Why? Run kubectl describe pod <pending-pod-name>. You will see FailedScheduling because the Pod Anti-Affinity rule topologyKey: kubernetes.io/hostname prevents a second pod from landing on the same node, and no other nodes match the Node Affinity for nvidia-tesla-a100.
5. TROUBLESHOOTING & NINJA COMMANDS
5.1 Audit Taints and Labels across the Cluster
kubectl get nodes -o custom-columns=NAME:.metadata.name,TAINTS:.spec.taints,ZONES:.metadata.labels."topology\.kubernetes\.io/zone"
5.2 Simulating Node Failure
If you remove the taint while the standard app is running:
kubectl taint nodes worker-2 hardware:NoSchedule-
The pods will not move immediately. This is the meaning of IgnoredDuringExecution.

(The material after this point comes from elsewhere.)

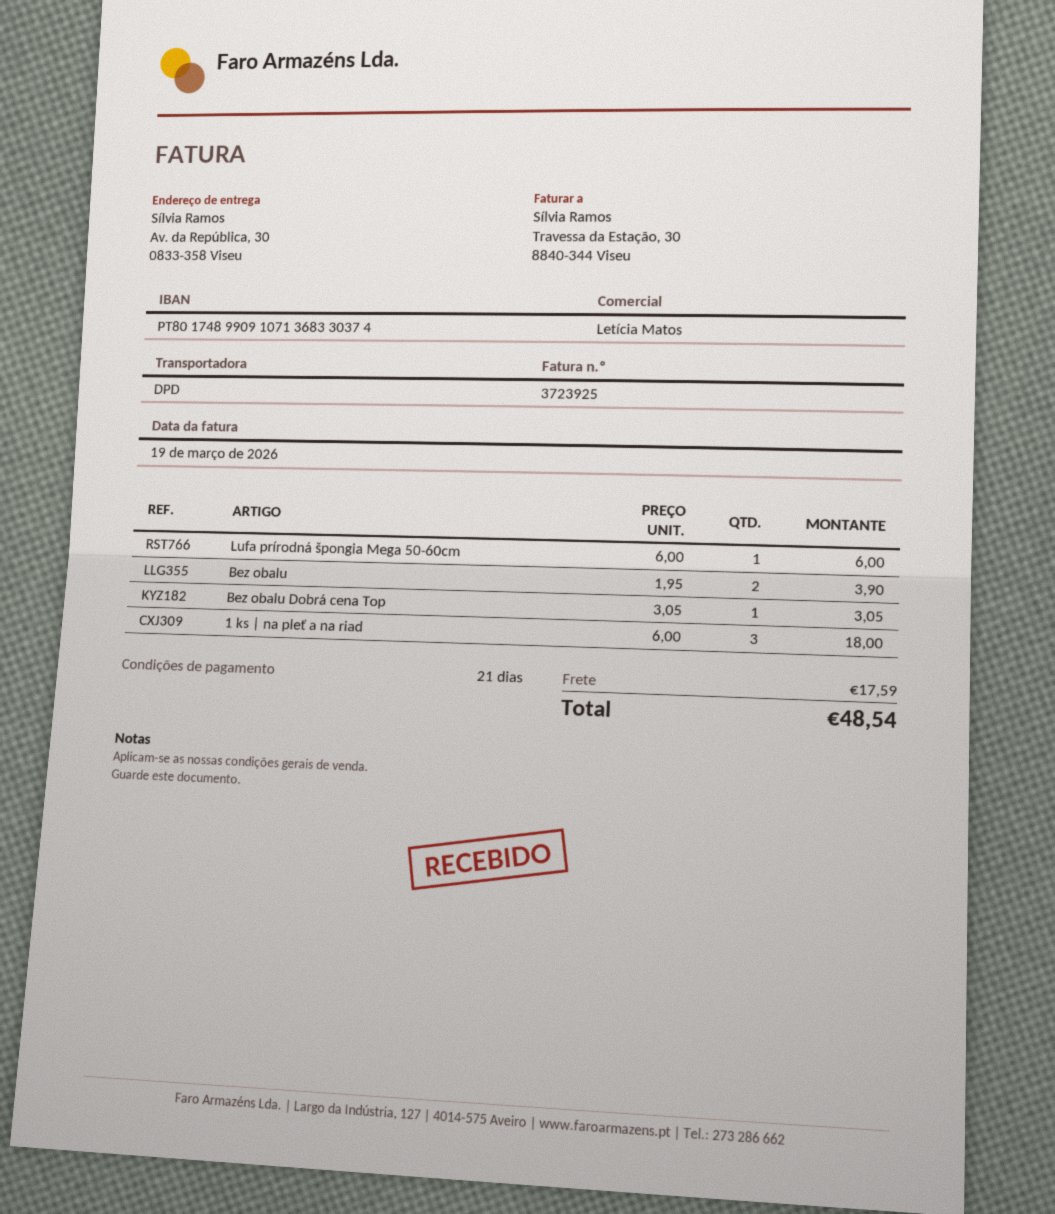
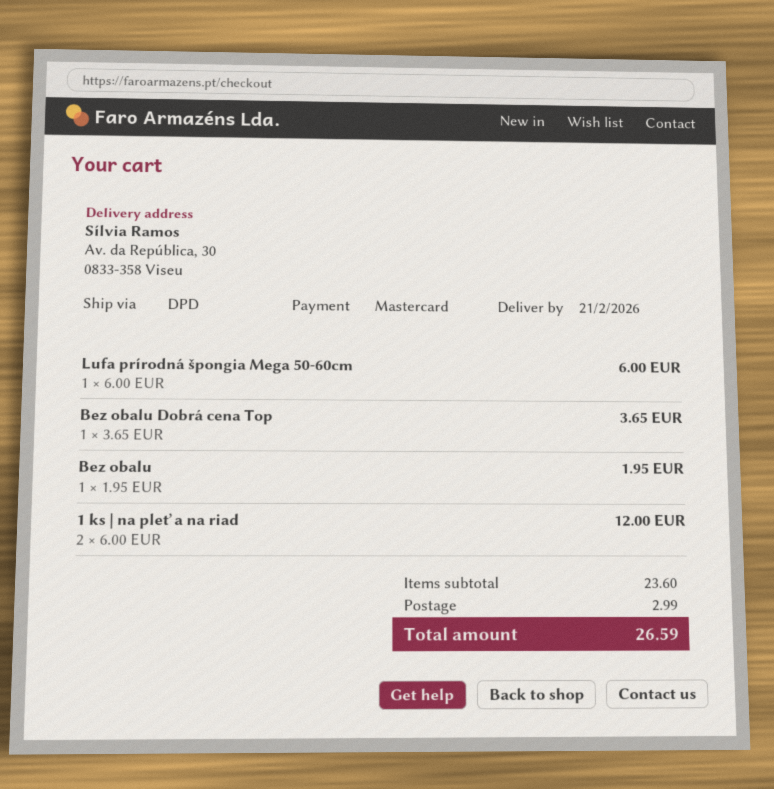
Bez obalu: 2 x 1.95 = 3.90 -> 1 x 1.95 = 1.95
Bez obalu Dobrá cena Top: 1 x 3.05 = 3.05 -> 1 x 3.65 = 3.65
1 ks | na pleť a na riad: 3 x 6.00 = 18.00 -> 2 x 6.00 = 12.00
shipping: 17.59 -> 2.99
total: 48.54 -> 26.59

New pods created by a scale-up event or restart will now be eligible for worker-2.
6. KEY TAKEAWAYS FOR PRODUCTION
- Taints are for Exclusion: Use them to protect specialized resources from general-purpose workloads.
- Affinity is for Attraction: Use it to ensure workloads find the specific hardware they need to perform.
- Anti-Affinity is for Reliability: Always use it for production replicas to prevent a single node failure from taking down your entire service.
- Spread is for Balance: Use Topology Spread Constraints to survive Availability Zone outages.